Stock markets sell off as inflation concerns settle |  CBC News

Stock markets sell off as inflation concerns settle | CBC News

Stock markets were in a sea of ​​red on Wednesday as financial results for major retail traders indicated they were having a hard time dealing with stubbornly high inflation.

The S&P 500 fell more than four percent, its worst one-day bid since June 2020 as investors reacted to worrying signs that consumers are slowing their spending in the face of higher prices.

Shares in Target fell more than 25 percent of their value after the retailer said its profits were halved due to rising costs and supply chain problems. It was the worst day for Target stocks since Black Monday in 1987, and came the day after rival Walmart painted a similar picture the day before.

Walmart shares fell more than 11 percent on Tuesday and another seven percent on Wednesday, after the retailer warned of lower profits due to higher transportation costs and wages, as well as supply chain issues. Tuesday’s selloff was also the biggest one-day drop in Walmart stock since 1987.

The gloom caused by two cost-conscious retailers has investors worried that if they’re having trouble coping with high inflation, many must be.

“Consumer strength will be tested as both Walmart and Target indicate that rising price pressures are not easing,” said Edward Moya, analyst at foreign exchange Oanda.

The Dow Jones Industrial Average lost nearly 1,200 points, or more than three percent, and the technology-focused Nasdaq lost nearly 500 points, or more than four percent.

Since the start of the year, the Dow is down 14 percent, the Standard & Poor’s is down 18 percent, and the Nasdaq is down 28 percent, Bloomberg data shows.

“Stocks are collapsing after Wall Street’s concerns about economic growth after hearing a slew of fears of higher prices that won’t ease any time soon,” Moya said.

Statistics Canada reported on Wednesday that the country’s inflation rate rose again last month, to a 31-year high of 6.8 percent.

While the Toronto Stock Exchange did better than its US counterparts, it was not immune to selling, losing 389 points, or about 2 percent, to close just over 20,100 points late in the trading day. The Canadian benchmark has lost about seven percent of its value since the start of the year, and was at more than 22,000 points earlier this month.

“It’s a really rough day for stock markets,” said Colin Szyczinski, chief market strategist at SIA Wealth Management, in an interview with CBC News.

“Retailers in particular are starting to get squeezed between rising costs and declining demand,” he said. “We just saw a stampede of exits across the stock markets today.”

Technology stocks were hit hard

Tech shares, which surged earlier in the pandemic as the world became increasingly digital and online due to COVID-19 lockdowns, continue to falter.

Apple shares lost 6 percent to trade at their lowest level since October.
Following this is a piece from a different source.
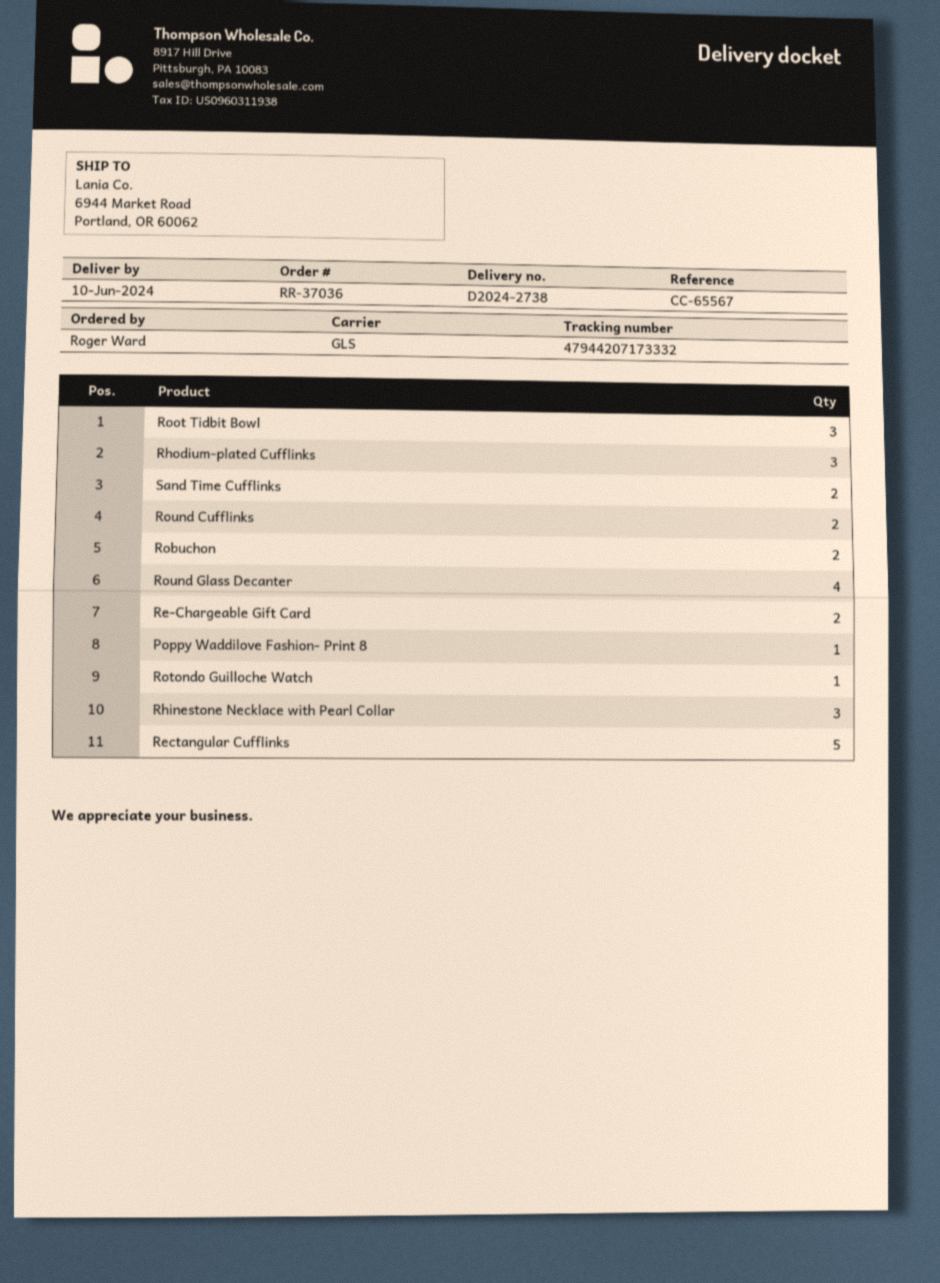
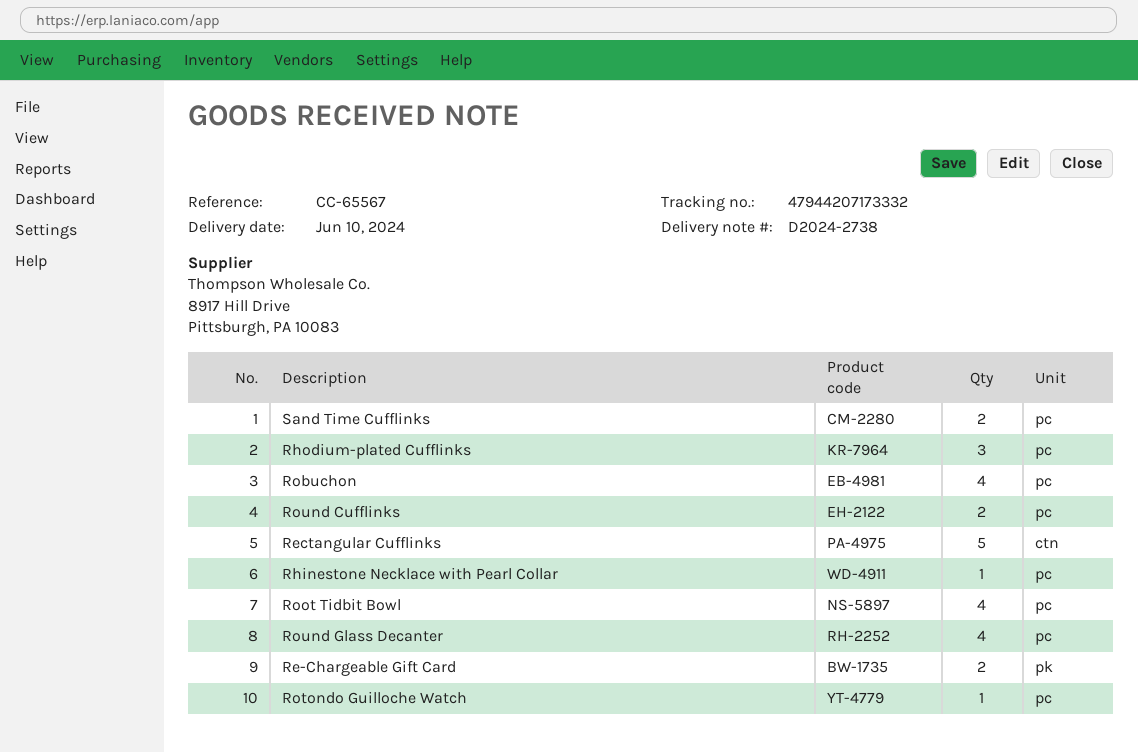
Root Tidbit Bowl: 3 -> 4
Robuchon: 2 -> 4
Poppy Waddilove Fashion- Print 8: 1 -> none
Rhinestone Necklace with Pearl Collar: 3 -> 1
Amazon shares lost seven percent and shares are now trading where they were in April 2020. Netflix lost another seven percent and is now trading at its lowest level since 2018.

Canadian tech firms also sold, with shares in e-commerce company Shopify, payment processing company Lightspeed and BlackBerry selling nearly three percent off.

The sell-off in tech stocks makes sense, Czeczynski said, because the sector “tends to benefit … when investors feel confident and when investors are willing to take risks.”

“At a time when investors are pulling back on spending, turning away from risk and becoming more defensive, [technology] tends to underperform.”

Bitcoin drops below $30,000

Bitcoin was no exception as the world’s largest cryptocurrency continued its decline, losing another five percent to trade below $30,000 for the first time since 2021.

“The speculative excesses of cryptocurrency in 2021 could represent a similar fate to risky assets, as it did when the internet bubble burst in 2000,” said Mike McGlone, an analyst at Bloomberg Intelligence.